When I was in high school, I read the book Black Like Me (Signet) by John Howard Griffin. The book is a true story of a white man who dyed his skin to see what it was like to live as a black man in the South in the early 1960s. The book had a profound effect on me and made me think about being white—something I had never given much thought to before. And in thinking about being white, I also began to wonder what it would be like to be black.
Our ethnicity plays a part in choices we make for our children and relationships we build with other families. Our nation continues to have large disparities between the haves and have-nots that are, at least in part, based on race and ethnicity. To move our children toward a more just world, we parents need to be tuned in to racial issues and need to find ways to steer our children toward healthy multicultural exposure and relationships.

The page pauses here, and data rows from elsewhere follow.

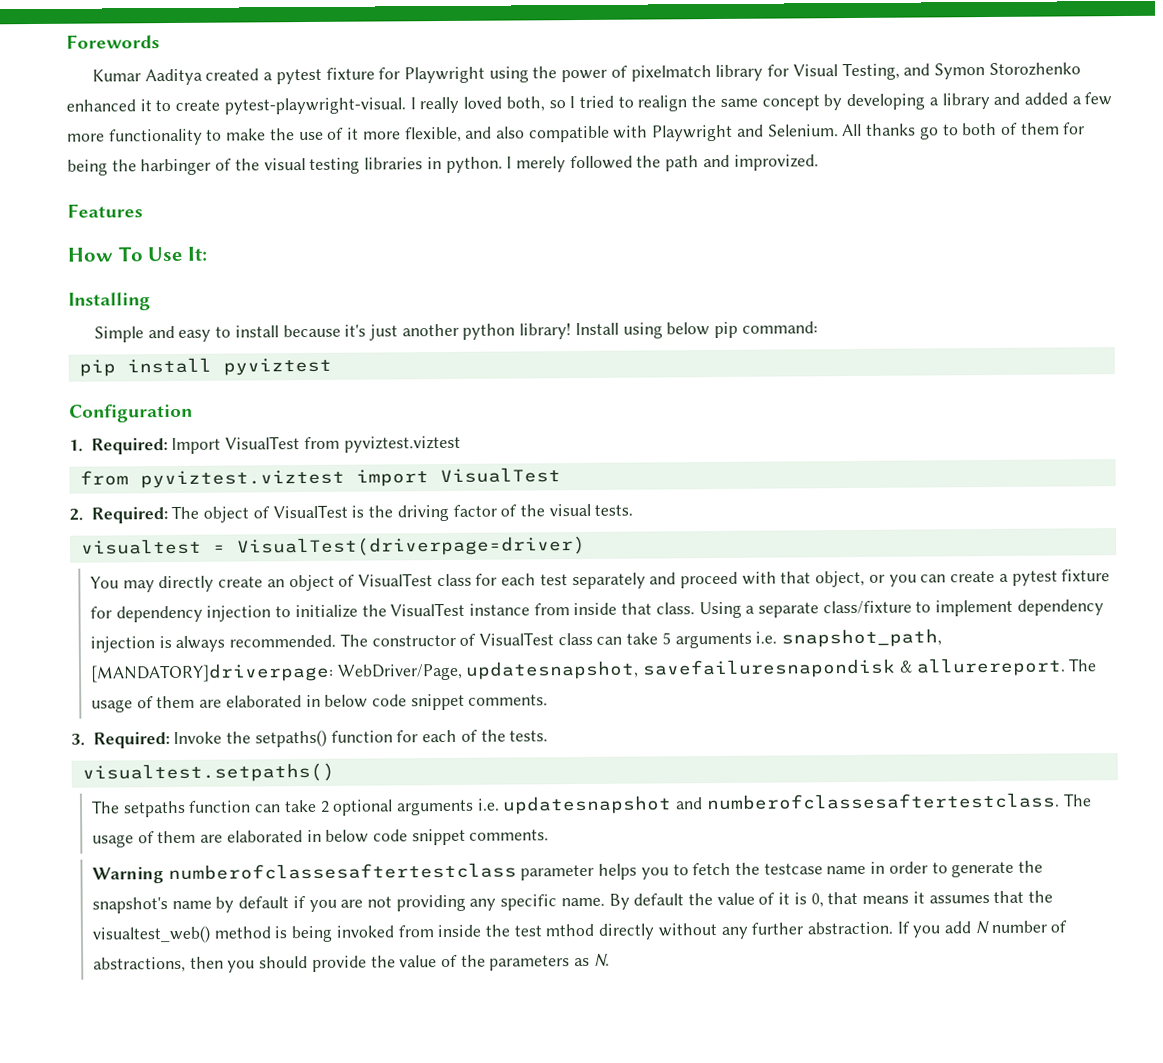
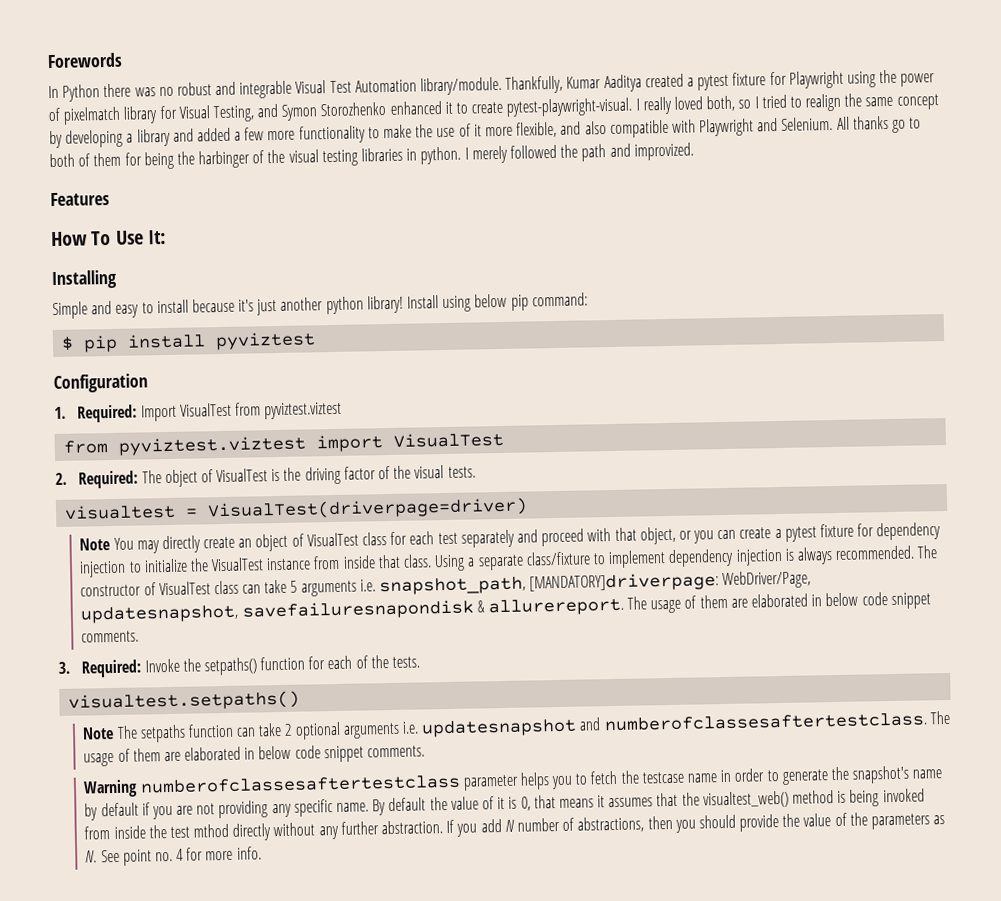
- Kumar Aaditya created a pytest fixture for Playwright using the power of pixelmatch library for Visual Testing, and Symon Storozhenko enhanced it to create pytest-playwright-visual.
+ In Python there was no robust and integrable Visual Test Automation library/module. Thankfully, Kumar Aaditya created a pytest fixture for Playwright using the power of pixelmatch library for Visual Testing, and Symon Storozhenko enhanced it to create pytest-playwright-visual.
- pip install pyviztest
+ $ pip install pyviztest
- You may directly create an object of VisualTest class for each test separately and proceed with that object, or you can create a pytest fixture for dependency injection to initialize the VisualTest instance from inside that class.
+ Note You may directly create an object of VisualTest class for each test separately and proceed with that object, or you can create a pytest fixture for dependency injection to initialize the VisualTest instance from inside that class.
- The setpaths function can take 2 optional arguments i.e. updatesnapshot and numberofclassesaftertestclass.
+ Note The setpaths function can take 2 optional arguments i.e. updatesnapshot and numberofclassesaftertestclass.
- If you add N number of abstractions, then you should provide the value of the parameters as N.
+ If you add N number of abstractions, then you should provide the value of the parameters as N. See point no. 4 for more info.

Jamie, our adopted 8-year-old, is of Puerto Rican descent and has tan skin with a rosy undertone. T, our 9-year-old foster daughter, is African American and has skin the color of coffee. In mothering these two girls, I’ve become much more observant of how all races are portrayed in the world around me.
While we’d like to think that our TV shows, ads, toys, and books represent all children, my experience is that I rarely see kids in newspaper ads or on TV who are the color of T. The message seems to be that white like my boys and light brown like Jamie is fine, but dark brown—like T—is not as attractive.

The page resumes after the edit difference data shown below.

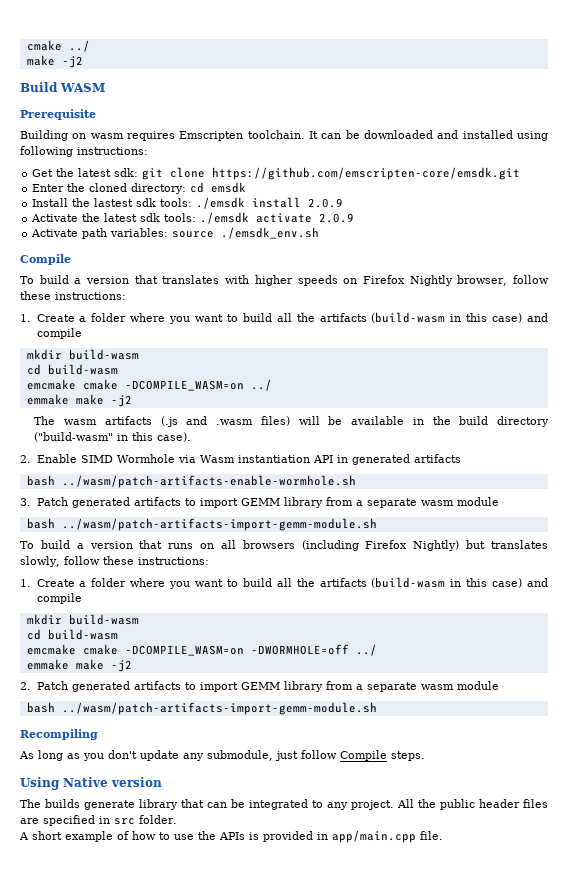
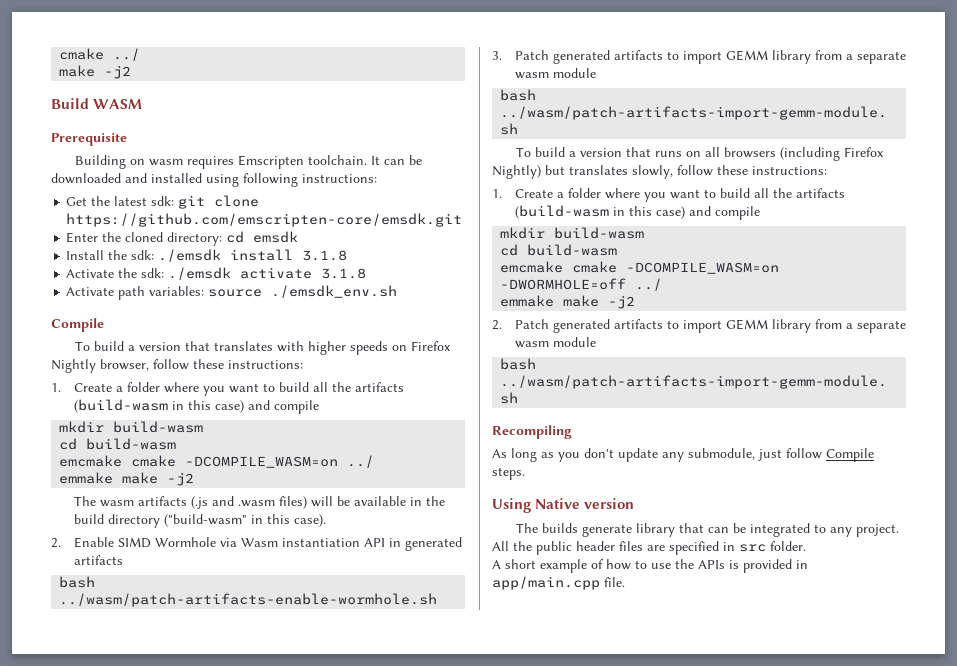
- Install the lastest sdk tools: ./emsdk install 2.0.9
+ Install the sdk: ./emsdk install 3.1.8
- Activate the latest sdk tools: ./emsdk activate 2.0.9
+ Activate the sdk: ./emsdk activate 3.1.8

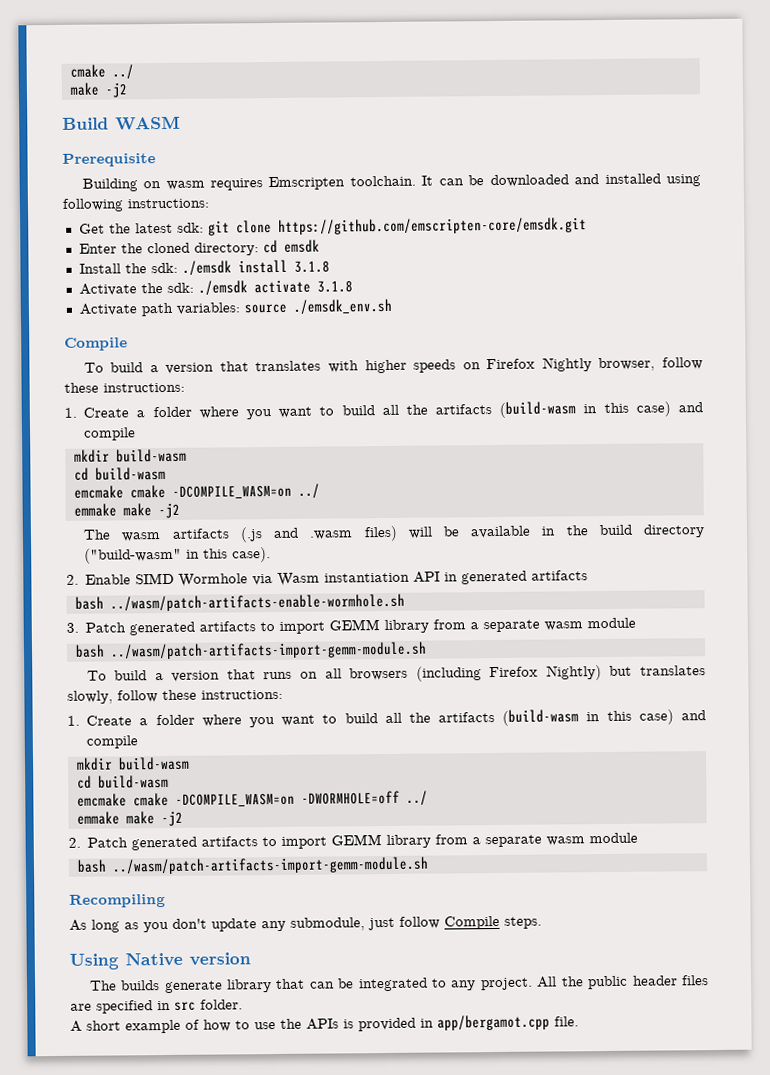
- A short example of how to use the APIs is provided in app/main.cpp file.
+ A short example of how to use the APIs is provided in app/bergamot.cpp file.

And T is noticing. We have several picture books with black girls as main characters. Upon starting one of these books, T almost always exclaims, “She looks like me!” before we start reading. In reality, the girl doesn’t look like T any more than a picture of a random white woman would look like me, but T is so happy to see anyone of her color, with her hair and her style of features, that she focuses on these similarities.
But if having daughters of color has opened my eyes to some negatives in terms of how children of color may still be marginalized, being a mother to T and Jamie has also allowed me to see the beautiful bridges that can form across cultures and color. I have been privileged to witness both black people and white people reaching out to my girls with special interest because of their foster care background. I have been welcomed into the African American community by black women seeking to teach me about skin and hair care for girls of color. Countless times Bill and I have heard people remark on what a beautiful family we have. I have close friends who are African American who I likely would not have met if my daughters were white.

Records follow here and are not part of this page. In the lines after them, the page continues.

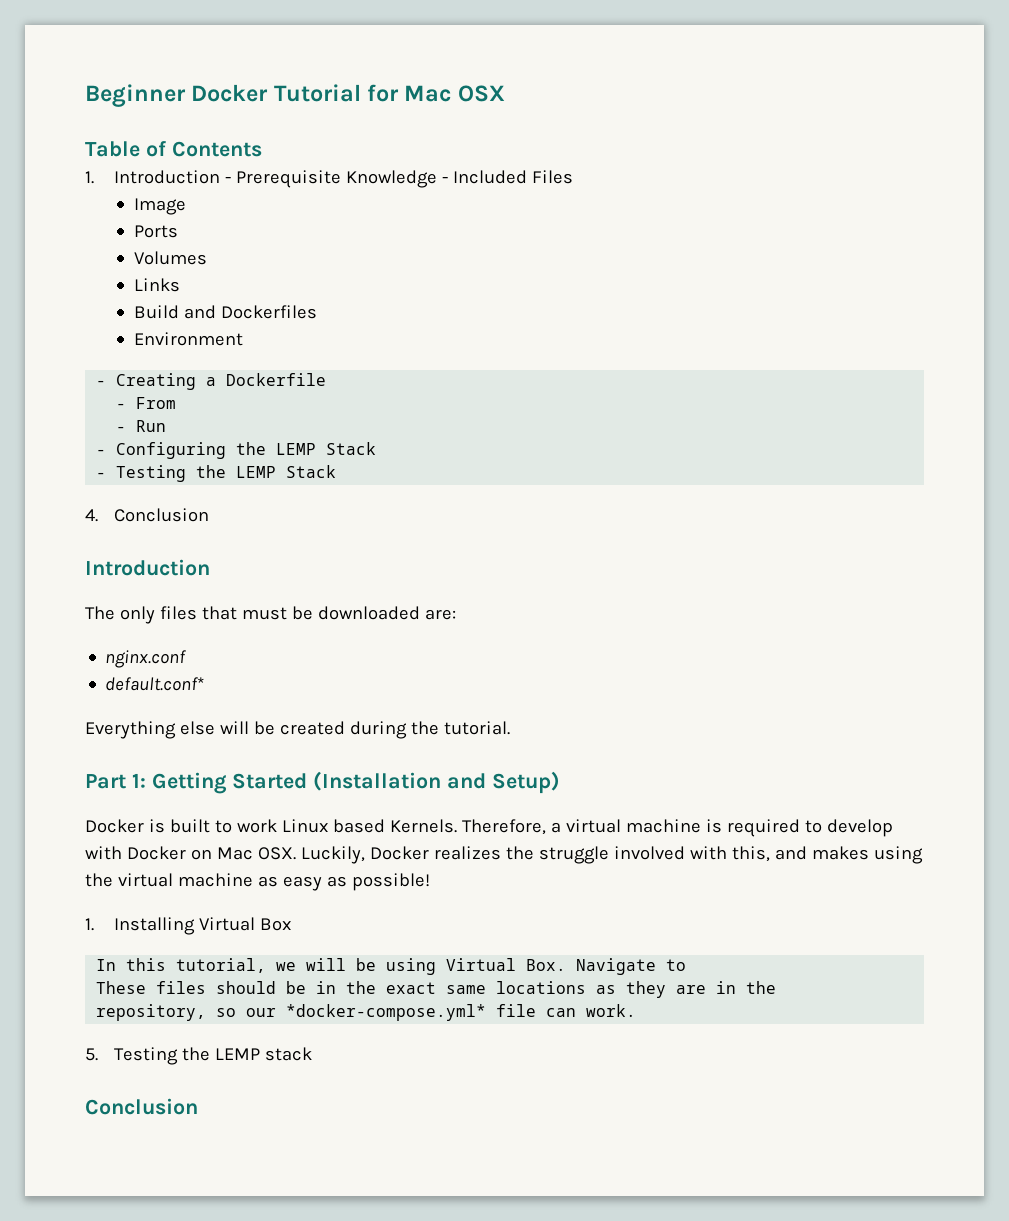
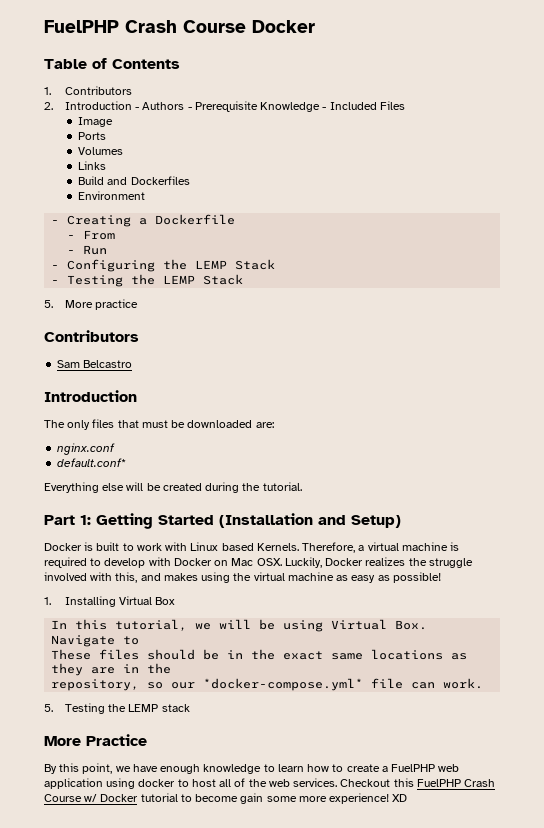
- Beginner Docker Tutorial for Mac OSX
+ FuelPHP Crash Course Docker
  Table of Contents
- 1. Introduction - Prerequisite Knowledge - Included Files
+ 1. Contributors
+ 2. Introduction - Authors - Prerequisite Knowledge - Included Files
- 4. Conclusion
+ 5. More practice
+ Contributors
+ Sam Belcastro
- Docker is built to work Linux based Kernels.
+ Docker is built to work with Linux based Kernels.
  5. Testing the LEMP stack
- Conclusion
+ More Practice
+ By this point, we have enough knowledge to learn how to create a FuelPHP web application using docker to host all of the web services. Checkout this FuelPHP Crash Course w/ Docker tutorial to become gain some more experience! XD

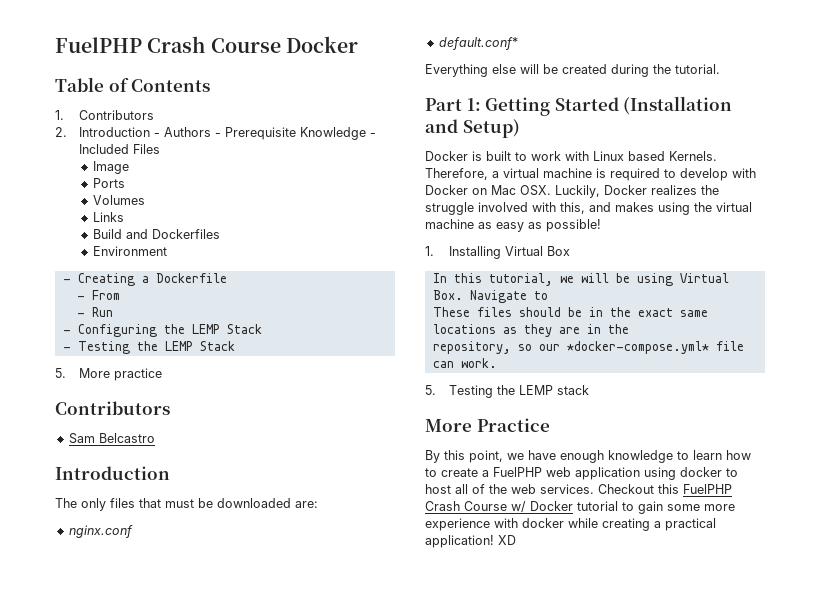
- Checkout this FuelPHP Crash Course w/ Docker tutorial to become gain some more experience!
+ Checkout this FuelPHP Crash Course w/ Docker tutorial to gain some more experience with docker while creating a practical application!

The multicultural nature of our family has propelled us into a world of diversity that we might not have otherwise explored. No matter what their ethnicity, all families do well when they choose to step out of their comfort zone and help their children understand the value of diversity.
Try a church in another neighborhood. Attending Mass with a population of a different ethnicity occasionally will give you and your children a sense of another culture’s music and approach that may be different from your own parish, yet recognizable at the same time.
Make an effort to meet families of different ethnic backgrounds. We naturally seek out people who share similarities with us, and striking up a conversation with someone of a different ethnic background is a stretch for some people. But parents who consciously choose to cross cultural barriers in friendship teach children they should do the same.
Choose toys and books with an eye to diversity. If all your daughter’s dolls are blue-eyed and blond, what message are you sending her? Children who see a celebration of different ethnicities and cultures in books and art and among their toys will recognize and be comfortable with diversity in the wider world.
—by Annemarie Scobey from the pages of At Home with Our Faith, Claretian Publications’ print newsletter for parents on nurturing spirituality in the home. Winner of the 2012 Best in Class award from the Associated Church Press, as well as a First Place General Excellence award from the Catholic Press Association for the past three years running. Here’s a sample issue.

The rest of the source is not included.